Drug Approvals
FDA Grants Accelerated Approval to Imbruvica
FDA granted an accelerated approval to Imbruvica (ibrutinib) for mantle cell lymphoma patients who have received at least one prior therapy.
Imbruvica was approved four months after submission of its New Drug Application. The agent is sponsored by Pharmacyclics Inc.
The drug received the Breakthrough Therapy designation due to the overall response rate and duration of response seen in the phase II study, PCYC-1104, and the serious and life-threatening nature of MCL.
With approval, it becomes the second Breakthrough Therapy to get on the market.
On Nov. 1, the agency approved the Genentech agent Gazyva (obinutuzumab) for previously untreated chronic lymphocytic leukemia. Altogether, 32 agents have been granted the Breakthrough Therapy designation since the designation was established in July 2012.
The Imbruvica approval was based on the results of a multi-center, international, single-arm trial of 111 patients with previously treated mantle cell lymphoma.
Tumor response was assessed according to the revised International Working Group for non-Hodgkin lymphoma criteria.
The efficacy results demonstrated a 65.8 percent overall response rate (95% CI: 56.2, 74.5); 17 percent of patients achieved a complete response and 49 percent of patients achieved a partial response. The median duration of response was 17.5 months (95% CI: 15.8, not reached).
Safety was evaluated in the same 111 patients.
The most common Grade 3 or 4 non-hematological adverse reactions were: pneumonia, abdominal pain, atrial fibrillation, diarrhea, fatigue, and skin infections. Five percent of patients had Grade 3 or higher bleeding events, such as subdural hematoma, gastrointestinal bleeding, and hematuria.
Treatment-emergent Grade 3 or 4 cytopenias were reported in 41 percent of patients. The Warnings and Precautions listed in the Prescribing Information include hemorrhage, infections, myelosuppression, renal toxicity, second primary malignancies and embryo-fetal toxicity.
Ten patients discontinued treatment due to adverse reactions in the trial. Adverse reactions leading to dose reduction occurred in 14 percent of patients.
As a condition of the accelerated approval, FDA required that the sponsor submit 24-month follow-up data for all patients in the single-arm trial and submit the results of a randomized controlled trial comparing Imbruvica in combination with bendamustine plus rituximab to bendamustine plus rituximab in patients with newly diagnosed MCL.

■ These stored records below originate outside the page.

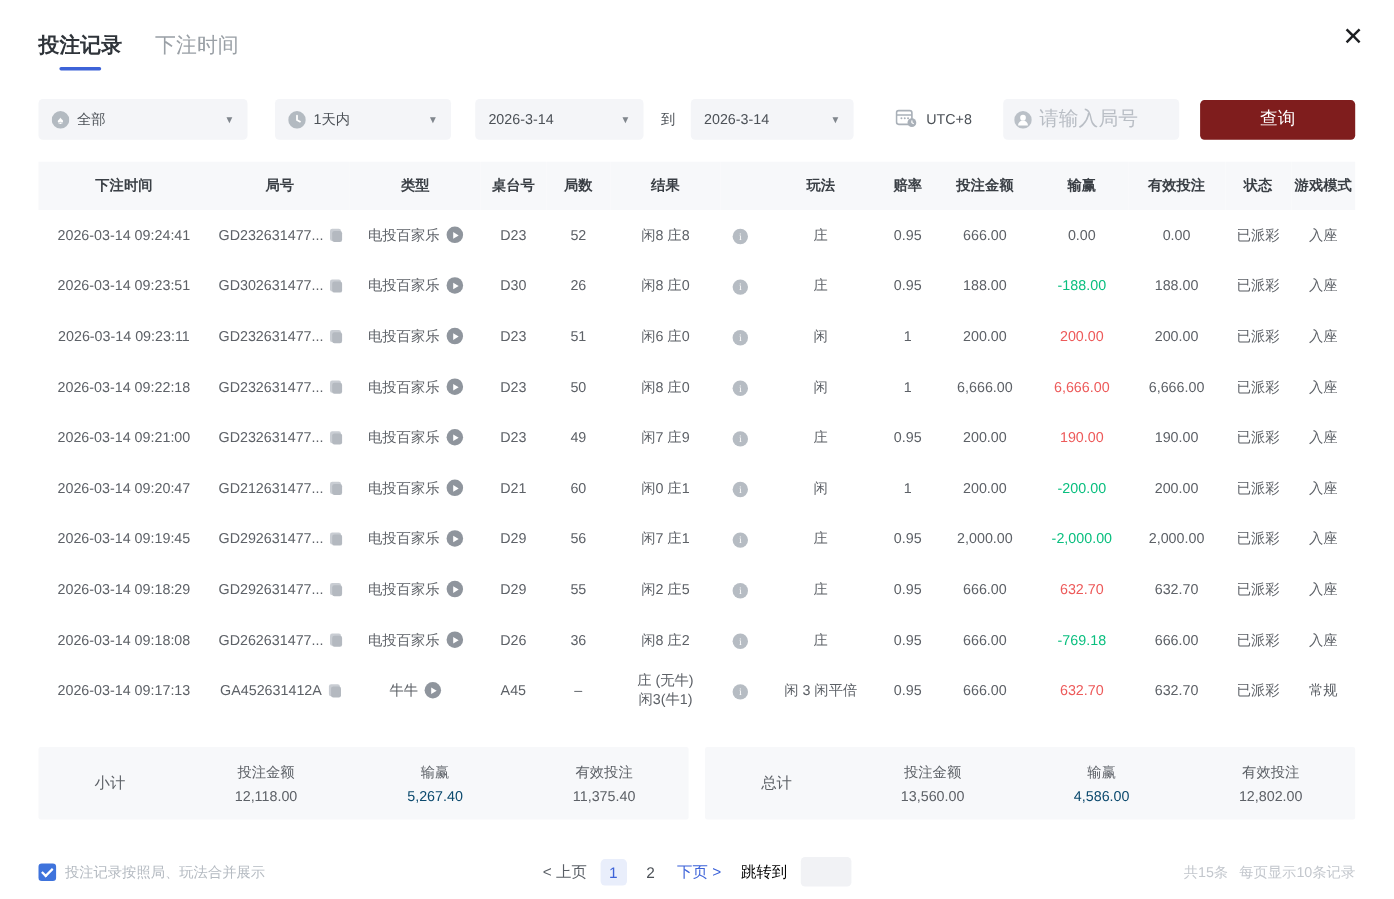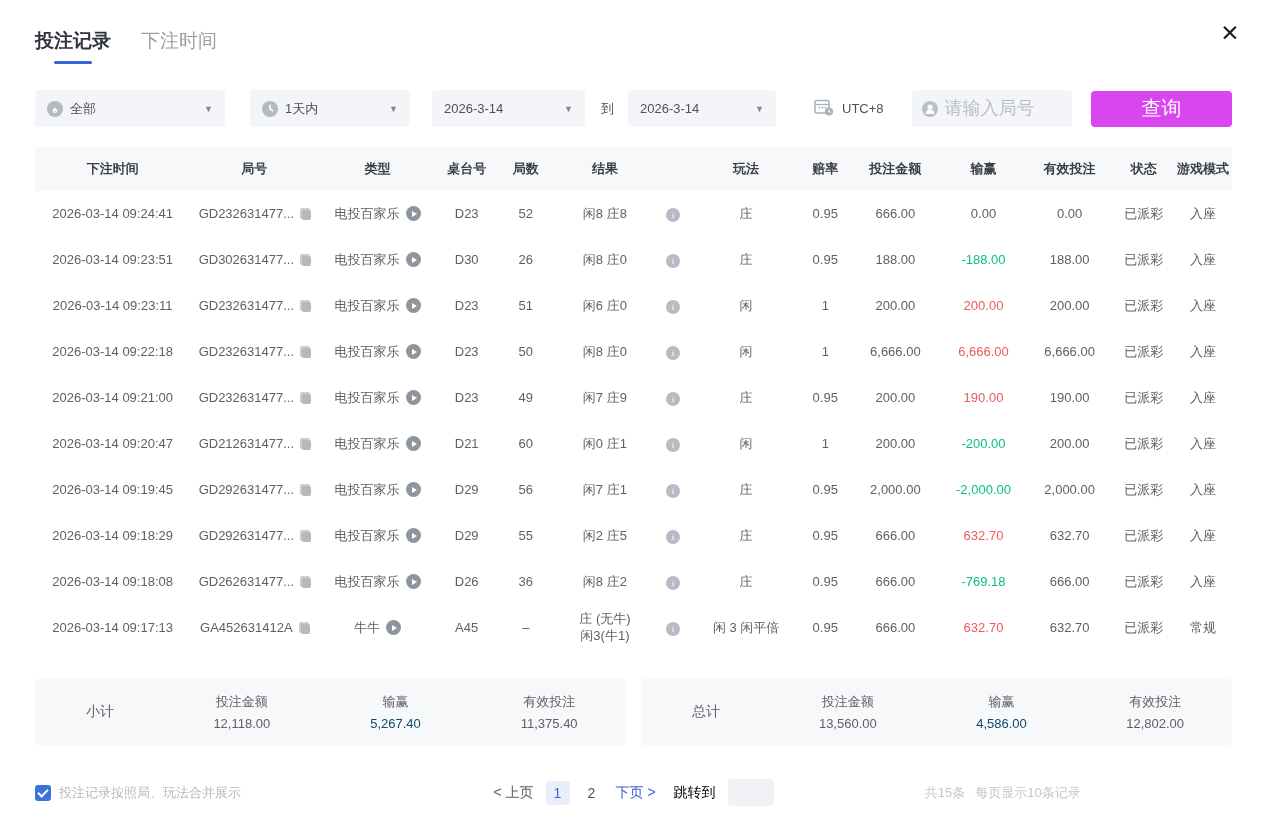--- a/index.html
+++ b/index.html
@@ -32,8 +32,8 @@
   .search-box input { border:0; outline:0; background:transparent; width:100%; margin-left:7px;
     font-size:18px; color:#4c5157; font-family:"Liberation Sans",sans-serif; }
   .search-box input::placeholder { color:#b9bec5; }
-  .query-btn { width:141px; height:36px; margin-left:auto; background:#d946ef; border:0; border-radius:4px;
-    color:#fff; font-size:20px; cursor:pointer; font-family:Liberation Sans, sans-serif; }
+  .query-btn { width:141px; height:36px; margin-left:auto; background:#7f1d1d; border:0; border-radius:4px;
+    color:#fff; font-size:16px; cursor:pointer; font-family:Liberation Sans, sans-serif; }
 
   
   .tbl-wrap { margin:20px 33px 0 35px; }

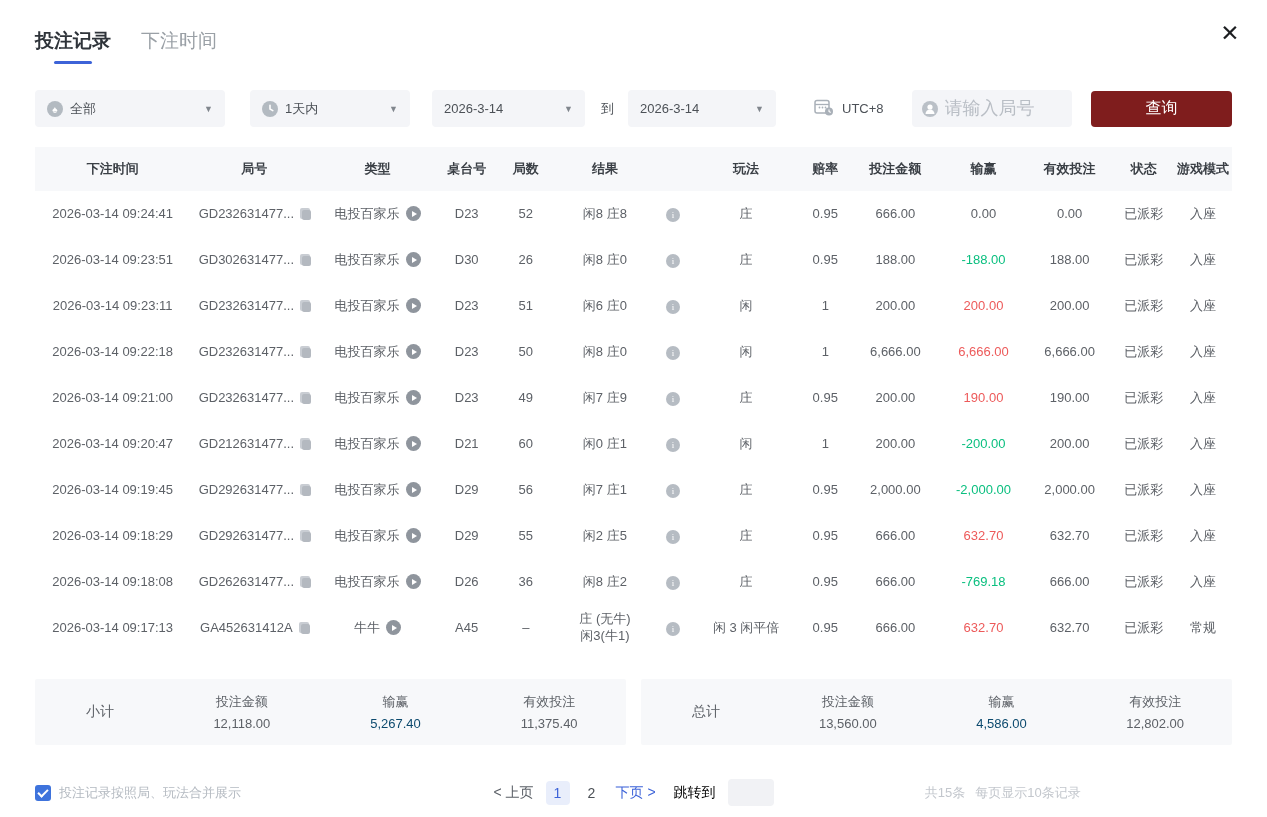--- a/index.html
+++ b/index.html
@@ -82,7 +82,7 @@
   .pg-next { color:#3d63d8; cursor:pointer; }
   .jump-label { color:#000000; margin-left:6px; }
   .jump-input { width:46px; height:27px; background:#f1f2f5; border:0; border-radius:4px; outline:0; }
-  .f-right { flex:1; text-align:right; font-size:13px; color:#c3c7cd; display:flex; gap:10px; justify-content:center; }
+  .f-right { flex:1; text-align:right; font-size:13px; color:#c3c7cd; display:flex; gap:10px; justify-content:flex-end; }
 </style>
 </head>
 <body>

Prescribing information is available on the FDA website.
The company said FDA is reviewing Imbruvica on an expedited basis for relapsed chronic lymphatic leukemia.
Imbruvica inhibits the function of Bruton’s tyrosine kinase, a signaling molecule of the B-cell receptor signaling complex that plays an important role in the survival of malignant B cells.

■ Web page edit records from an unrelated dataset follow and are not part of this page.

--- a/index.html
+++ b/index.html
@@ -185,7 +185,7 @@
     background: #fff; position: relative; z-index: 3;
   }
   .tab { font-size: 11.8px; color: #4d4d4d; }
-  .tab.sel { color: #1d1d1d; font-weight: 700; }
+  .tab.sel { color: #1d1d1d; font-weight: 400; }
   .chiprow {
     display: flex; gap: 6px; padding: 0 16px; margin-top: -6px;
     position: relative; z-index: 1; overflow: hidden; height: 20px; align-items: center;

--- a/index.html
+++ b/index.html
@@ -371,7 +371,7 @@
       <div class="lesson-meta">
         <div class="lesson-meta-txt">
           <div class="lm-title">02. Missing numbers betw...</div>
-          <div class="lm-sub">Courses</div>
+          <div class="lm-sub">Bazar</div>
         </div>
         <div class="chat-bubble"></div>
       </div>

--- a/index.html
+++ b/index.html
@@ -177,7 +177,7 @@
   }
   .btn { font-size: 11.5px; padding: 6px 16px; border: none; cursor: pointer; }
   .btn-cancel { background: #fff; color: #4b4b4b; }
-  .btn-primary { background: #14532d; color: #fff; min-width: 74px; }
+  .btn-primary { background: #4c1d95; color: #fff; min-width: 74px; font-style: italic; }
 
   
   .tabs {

“This is a meaningful day for previously treated mantle cell lymphoma patients, who are in need of new treatment options,” said Michael Wang, of the Department of Lymphoma/Myeloma at MD Anderson Cancer Center, lead investigator for the registration trial PCYC-1104.

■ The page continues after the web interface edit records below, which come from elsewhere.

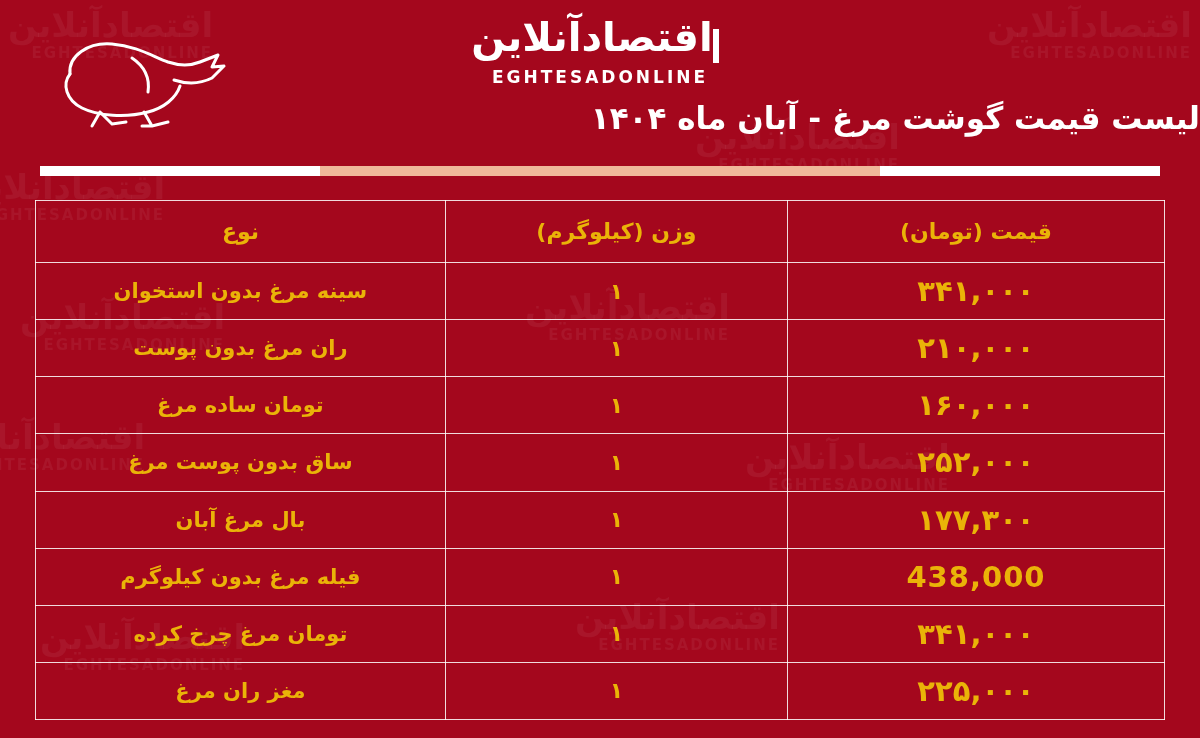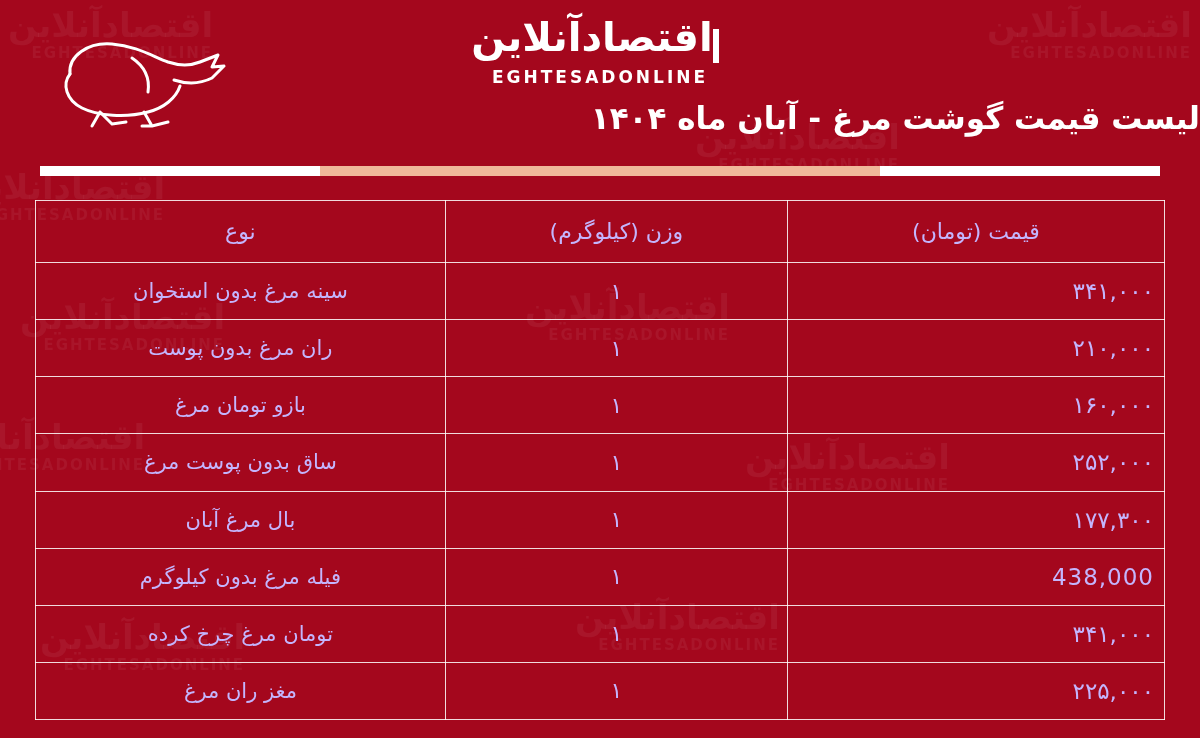--- a/index.html
+++ b/index.html
@@ -137,9 +137,9 @@
   }
   th, td {
     border: 1px solid rgba(255,255,255,0.85);
-    color: #c4b5fd;
+    color: #eab308;
     text-align: center;
-    font-weight: normal;
+    font-weight: bold;
     font-size: 21px;
     padding: 6px 10px;
     height: 56px;

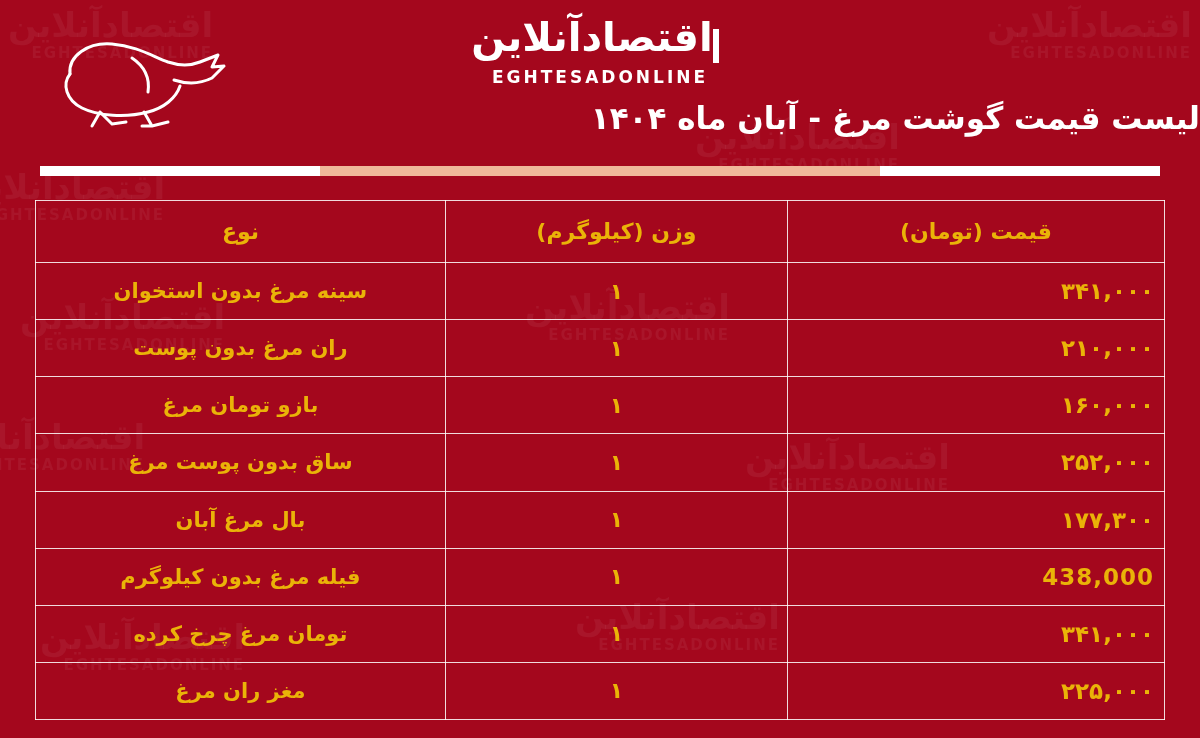--- a/index.html
+++ b/index.html
@@ -153,7 +153,7 @@
   col.c-weight { width: 30.3%; }
   col.c-type  { width: 36.3%; }
 
-  td.price { font-size: 23px; letter-spacing: 1px; text-align: right; }
+  td.price { font-size: 29px; letter-spacing: 1px; }
   td.weight { font-size: 22px; }
   td.type { font-size: 21px; text-align: center; }
 </style>

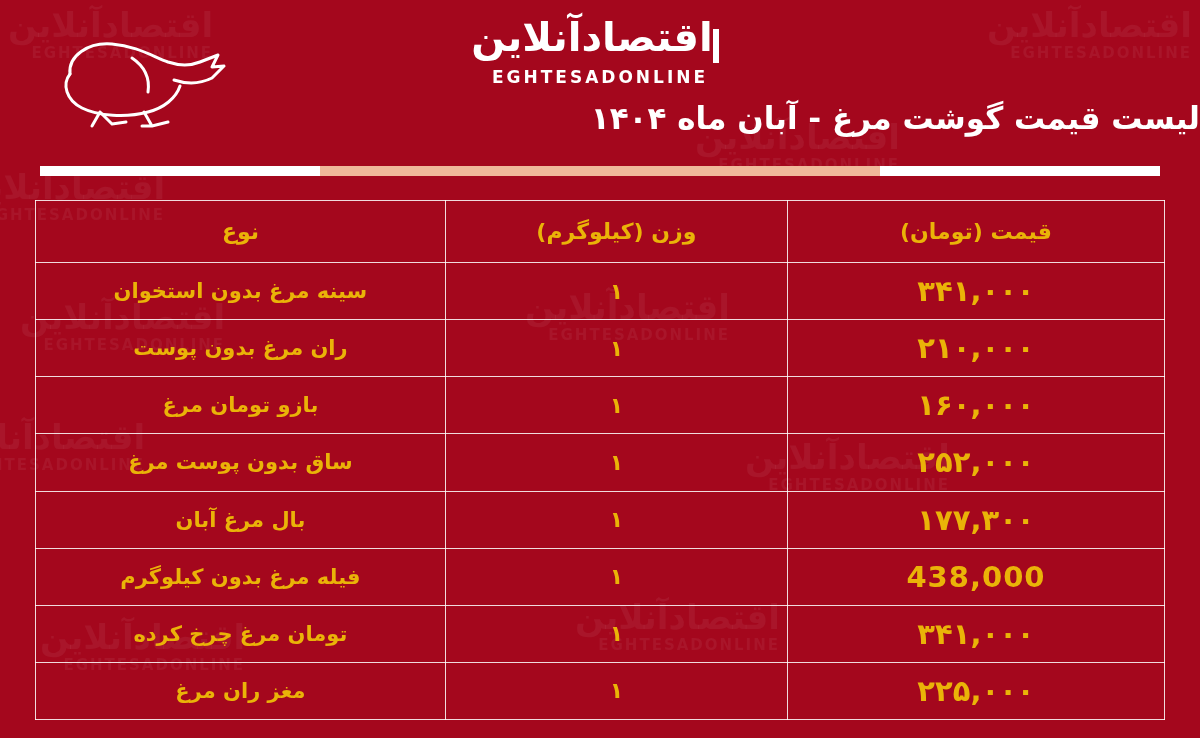--- a/index.html
+++ b/index.html
@@ -263,7 +263,7 @@
         <tr>
           <td class="price">۱۶۰,۰۰۰</td>
           <td class="weight">۱</td>
-          <td class="type">بازو تومان مرغ</td>
+          <td class="type">تومان ساده مرغ</td>
         </tr>
         <tr>
           <td class="price">۲۵۲,۰۰۰</td>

Imbruvica is commercially available immediately.
“After observing early signs of efficacy and tolerability of Imbruvica four years ago, we single-mindedly focused our attention on fully developing this medicine,” Bob Duggan, CEO and Chairman of the Board of Pharmacyclics, said in a statement.
“We continue to explore Imbruvica’s potential to treat cancer patients in need. Presently we are in the midst of investigating this medicine in numerous additional B-cell malignancies with 37 clinical studies ongoing.”
A breakthrough therapy is a drug:
• Intended alone or in combination with one or more other drugs to treat a serious or life threatening disease or condition and
• Preliminary clinical evidence indicates that the drug may demonstrate substantial improvement over existing therapies on one or more clinically significant endpoints, such as substantial treatment effects observed early in clinical development.
When a drug is designated as breakthrough therapy, FDA expedites the development and review of such drug. All requests for breakthrough therapy designation will be reviewed within 60 days of receipt.